[英]SQL aggregation query and sum columns
I have this table (I put the name over needed colums) 我有这张桌子(我把名字放在了需要的栏上)
iddip date idv idc val
47 2018-06-01 00:00:00.000 0 3 3 60 NULL NULL
47 2018-06-01 00:00:00.000 0 1 3 200 NULL NULL
47 2018-06-01 00:00:00.000 0 1 4 280 NULL NULL
43 2018-06-01 00:00:00.000 0 3 2 510 NULL NULL
53 2018-06-01 00:00:00.000 0 1 4 480 NULL NULL
29 2018-06-01 00:00:00.000 0 3 2 510 NULL NULL
2 2018-06-11 00:00:00.000 0 1 2 480 NULL NULL
47 2018-06-02 00:00:00.000 0 1 3 100 NULL NULL
I want to obtain this: 我想获得这个:
id idc Totidv1 Totidv3 TOT
47 3 300 60 360
47 4 280 0 280
43 2 0 510 510
53 4 480 0 480
29 2 0 510 510
2 2 480 0 480
The closest I can get is: 我能得到的最接近的是:
SELECT DISTINCT(iddip),IDCENTROCOSTO,tot=SUM(VALORE),ord=( SELECT SUM(isnull(VALORE,0)) FROM VALORIVOCICDC WHERE IDVOCE='1' and iddip=v.IDDIP and IDCENTROCOSTO ='3' GROUP BY iddip,IDCENTROCOSTO),
str=( SELECT SUM(isnull(VALORE,0)) FROM VALORIVOCICDC WHERE IDVOCE='3' and iddip=v.IDDIP and IDCENTROCOSTO ='3' GROUP BY iddip,IDCENTROCOSTO)
FROM VALORIVOCICDC v
GROUP BY v.iddip,IDCENTROCOSTO
But it returns wrong sums in totidv1 and totisv3, How can I do this? 但是它在totidv1和totisv3中返回错误的总和,我该怎么做? Thanks for any hint 谢谢你的提示
You just need a GROUP BY here (not distinct) and a couple of CASE statements: 您只需要这里的GROUP BY(没有区别)和几个CASE语句:
SELECT
id,
idc,
SUM(CASE WHEN idv=3 THEN idv ELSE 0 END) as totidv1,
SUM(CASE WHEN idv=1 THEN idv ELSE 0 END) as totidv3,
SUM(idv) as Tot
FROM yourtable
GROUP BY id, idc
Note that Distinct
is not a function that you can call like SELECT DISTINCT(somecolumn)

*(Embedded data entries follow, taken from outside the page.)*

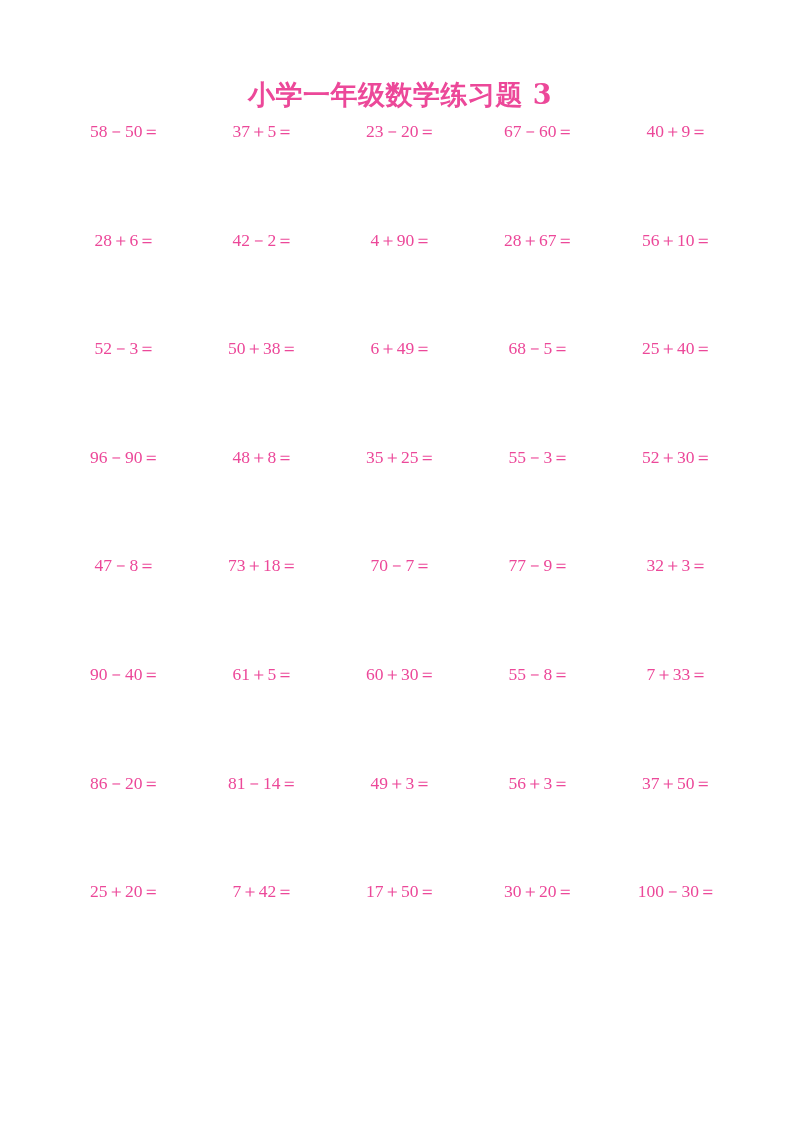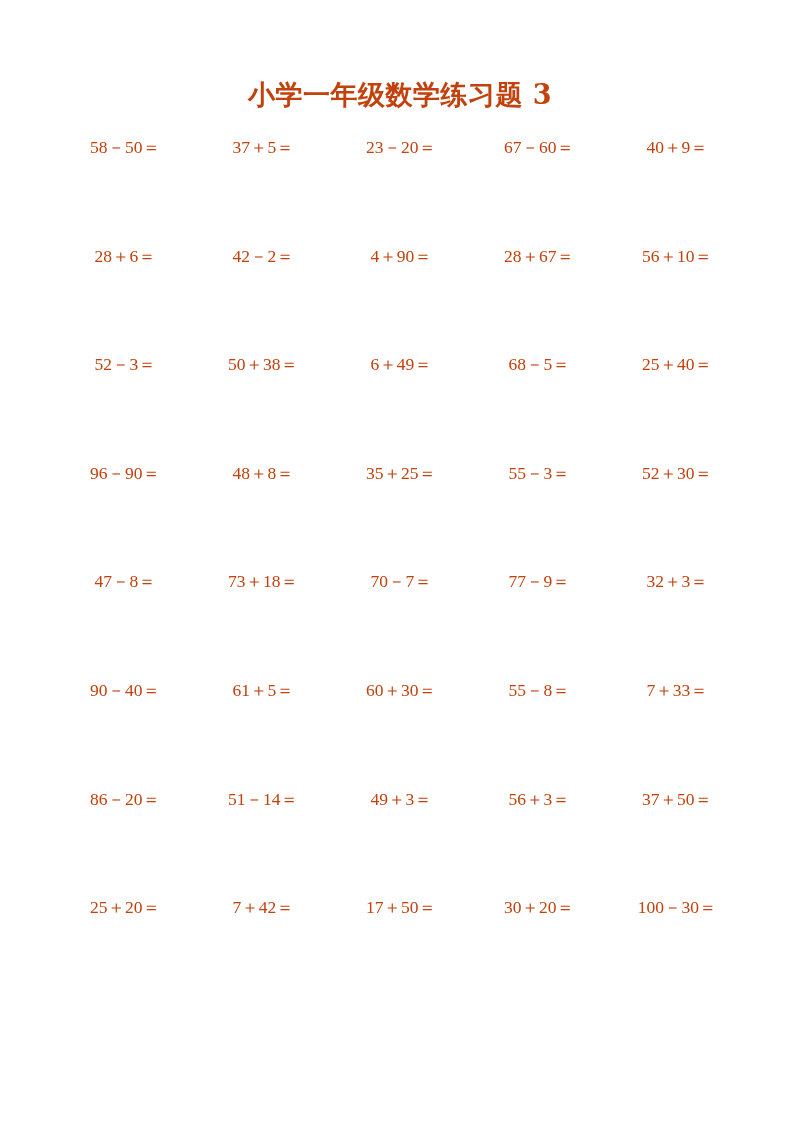--- a/index.html
+++ b/index.html
@@ -8,39 +8,39 @@
     padding: 0;
     background: #ffffff;
   }
   .page {
     position: relative;
     width: 743px;
     height: 1132px;
     background: #ffffff;
     overflow: hidden;
     font-family: "Liberation Serif", "DejaVu Serif", serif;
-    color: #c2410c;
+    color: #ec4899;
   }
   .worksheet-title {
     position: absolute;
     left: 0;
     top: 78px;
     width: 800px;
     text-align: center;
     font-family: "DejaVu Serif", "Liberation Serif", serif;
     font-weight: bold;
     font-size: 27px;
     line-height: 34px;
     letter-spacing: 0.5px;
     white-space: nowrap;
   }
   .problems {
     position: absolute;
     left: 56px;
-    top: 136px;
+    top: 120px;
     width: 690px;
   }
   .problem-row {
     display: flex;
     height: 108.6px;
     align-items: flex-start;
   }
   .problem-cell {
     flex: 1 1 0;
     text-align: center;
@@ -105,21 +105,21 @@
     <div class="problem-row">
       <div class="problem-cell"><span class="expr">90－40＝</span></div>
       <div class="problem-cell"><span class="expr">61＋5＝</span></div>
       <div class="problem-cell"><span class="expr">60＋30＝</span></div>
       <div class="problem-cell"><span class="expr">55－8＝</span></div>
       <div class="problem-cell"><span class="expr">7＋33＝</span></div>
     </div>
 
     <div class="problem-row">
       <div class="problem-cell"><span class="expr">86－20＝</span></div>
-      <div class="problem-cell"><span class="expr">51－14＝</span></div>
+      <div class="problem-cell"><span class="expr">81－14＝</span></div>
       <div class="problem-cell"><span class="expr">49＋3＝</span></div>
       <div class="problem-cell"><span class="expr">56＋3＝</span></div>
       <div class="problem-cell"><span class="expr">37＋50＝</span></div>
     </div>
 
     <div class="problem-row">
       <div class="problem-cell"><span class="expr">25＋20＝</span></div>
       <div class="problem-cell"><span class="expr">7＋42＝</span></div>
       <div class="problem-cell"><span class="expr">17＋50＝</span></div>
       <div class="problem-cell"><span class="expr">30＋20＝</span></div>

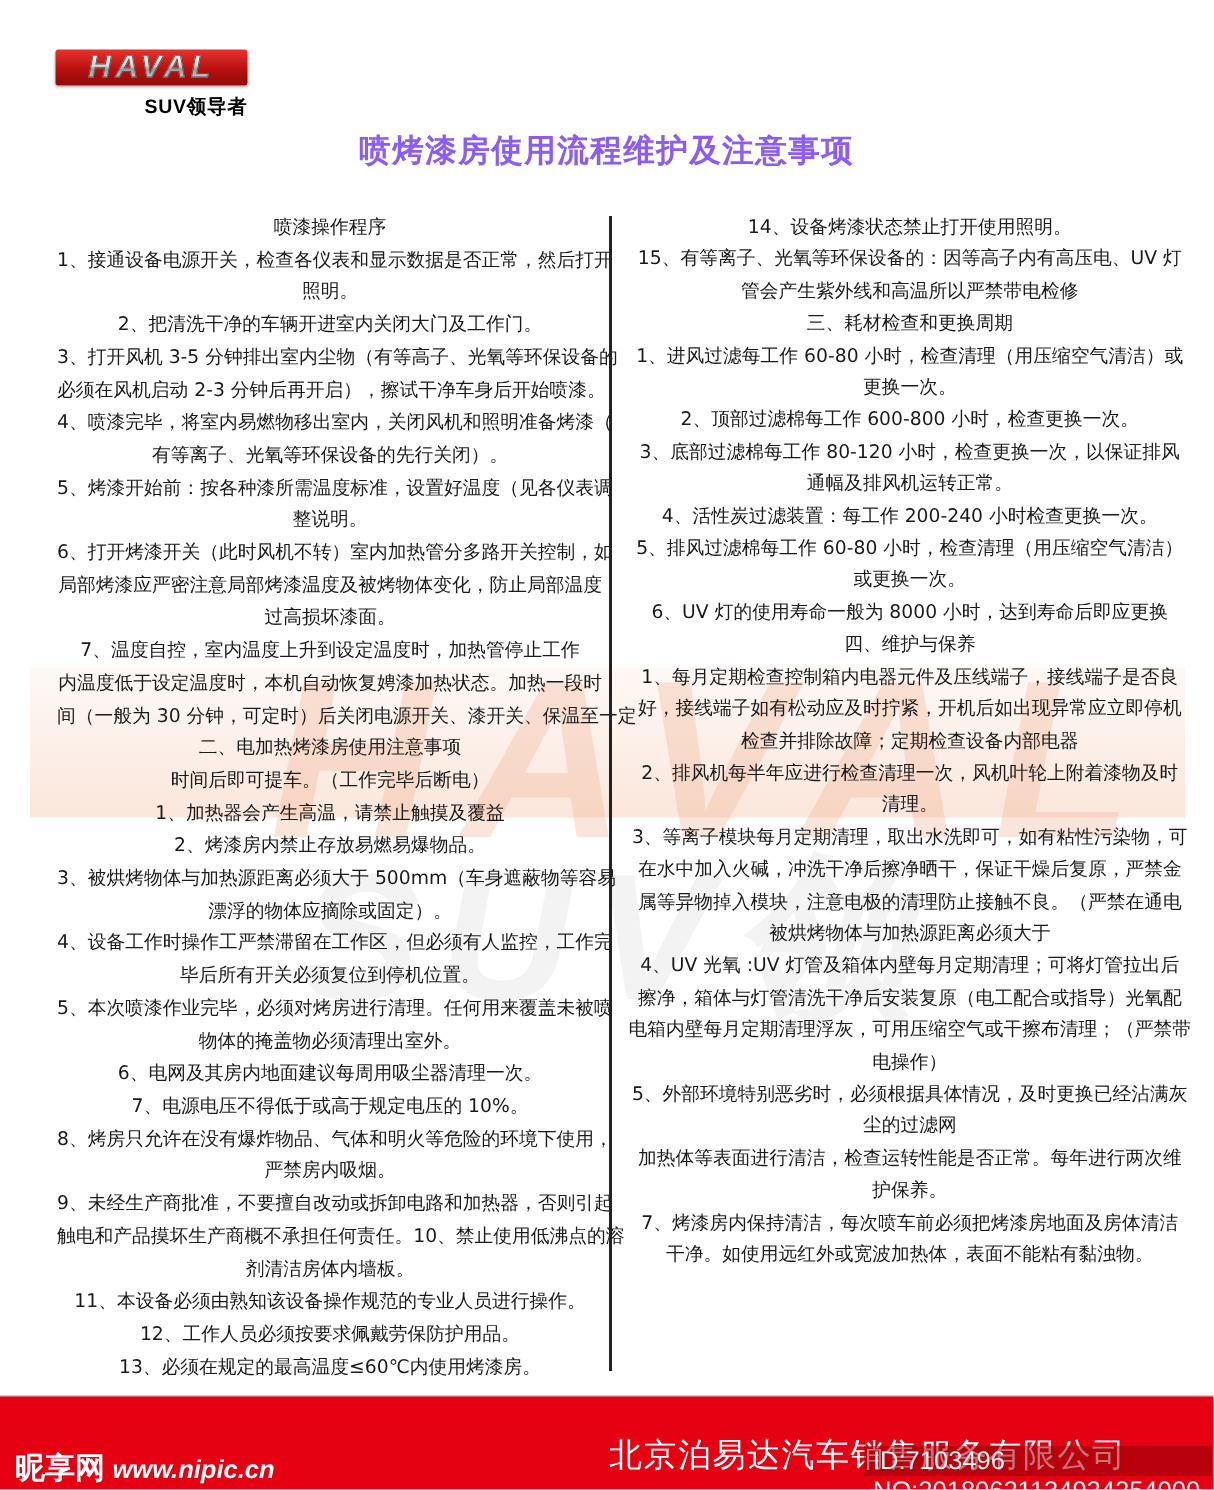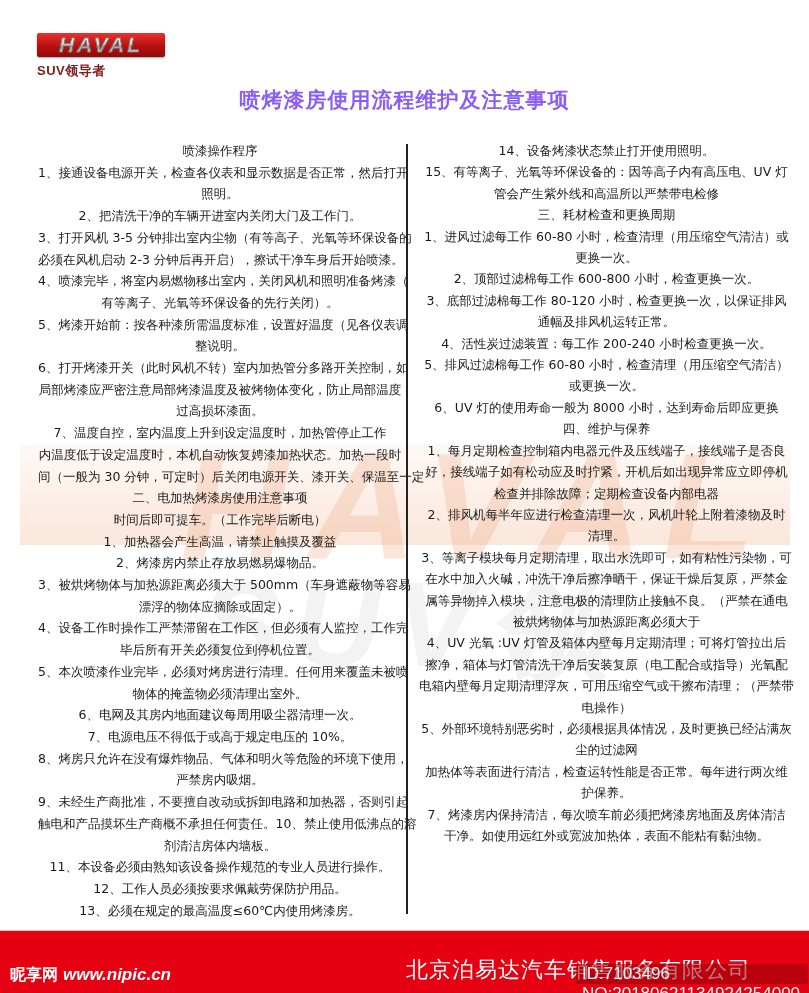--- a/index.html
+++ b/index.html
@@ -8,22 +8,22 @@
 
   .logo { position: absolute; left: 37px; top: 33px; width: 128px; height: 24px;
     background: linear-gradient(180deg, #e8322e 0%, #b8100f 55%, #8e0a0a 100%);
     border-radius: 2px; box-shadow: 0 1px 2px rgba(0,0,0,0.35); overflow: hidden; }
   .logo-text { position: absolute; left: 0; right: 0; top: 0; text-align: center;
     font-family: "Liberation Sans", sans-serif; font-weight: bold; font-style: italic;
     font-size: 21px; letter-spacing: 3px; line-height: 24px;
     background: linear-gradient(180deg, #ffffff 0%, #d9d9d9 45%, #9a9a9a 55%, #eeeeee 100%);
     -webkit-background-clip: text; background-clip: text; color: transparent;
     -webkit-text-stroke: 0.6px #555; }
-  .logo-sub { position: absolute; left: 37px; top: 62px; width: 128px; text-align: left;
-    font-family: "Liberation Sans", sans-serif; font-weight: bold; font-size: 13px; color: #7f1d1d; letter-spacing: 0.5px; }
+  .logo-sub { position: absolute; left: 37px; top: 62px; width: 128px; text-align: right;
+    font-family: "Liberation Sans", sans-serif; font-weight: bold; font-size: 13px; color: #000000; letter-spacing: 0.5px; }
 
   .page-title { position: absolute; left: 0; right: 0; top: 86px; text-align: center;
     font-size: 21px; font-weight: bold; color: #8b5cf6; letter-spacing: 1px; }
 
   .watermark-band { position: absolute; left: 20px; top: 445px; width: 770px; height: 100px;
     background: linear-gradient(180deg, rgba(248,215,196,0.15) 0%, rgba(245,200,175,0.45) 100%); z-index: 0; }
   .watermark-haval { position: absolute; left: 180px; top: 420px; font-family: "Liberation Sans", sans-serif;
     font-weight: bold; font-style: italic; font-size: 150px; letter-spacing: 20px; color: rgba(240,180,150,0.35); z-index: 0; }
   .watermark-suv { position: absolute; left: 200px; top: 545px; font-family: "Liberation Sans", sans-serif;
     font-weight: bold; font-style: italic; font-size: 120px; letter-spacing: 14px; color: rgba(200,200,200,0.22); z-index: 0; }
@@ -32,21 +32,21 @@
   .col-left { left: 38px; width: 364px; }
   .col-right { left: 419px; width: 375px; }
   .divider { position: absolute; left: 406px; top: 144px; width: 2px; height: 770px; background: #222; z-index: 1; }
 
   .line { font-size: 12.5px; line-height: 21.7px; white-space: nowrap; color: #1a1a1a; }
   .col-right .line { line-height: 21.4px; }
 
   .footer { position: absolute; left: 0; top: 930px; width: 809px; height: 63px; background: #e50012; border-top: 1px solid #f4b9b9; }
   .footer-site { position: absolute; left: 10px; top: 965px; font-family: "Liberation Sans", sans-serif; font-weight: bold;
     font-style: italic; font-size: 17px; color: #ffffff; }
-  .footer-site .brand { font-size: 16px; margin-right: 5px; font-style: normal; }
+  .footer-site .brand { font-size: 20px; margin-right: 5px; font-style: normal; }
   .company { position: absolute; left: 406px; top: 955px; font-size: 22px; color: #ffffff; letter-spacing: 1px; font-family: Liberation Serif, serif; }
   .id-tag { position: absolute; left: 576px; top: 964px; width: 232px; height: 20px; background: rgba(150,0,10,0.55);
     color: #f3f3f3; font-size: 17px; line-height: 20px; padding-left: 6px; font-family: "Liberation Sans", sans-serif; }
 </style>
 </head>
 <body>
 
 <div class="logo">
   <div class="logo-text">HAVAL</div>
 </div>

This is functionally equivalent to SELECT DISTINCT somecolumn...
in that it works against the entire record set returned by the SELECT statement either way. 请注意, Distinct
不是像SELECT DISTINCT(somecolumn)
那样可以调用的函数,它在功能上等效于SELECT DISTINCT somecolumn...
,因为它对SELECT语句返回的整个记录集都有效。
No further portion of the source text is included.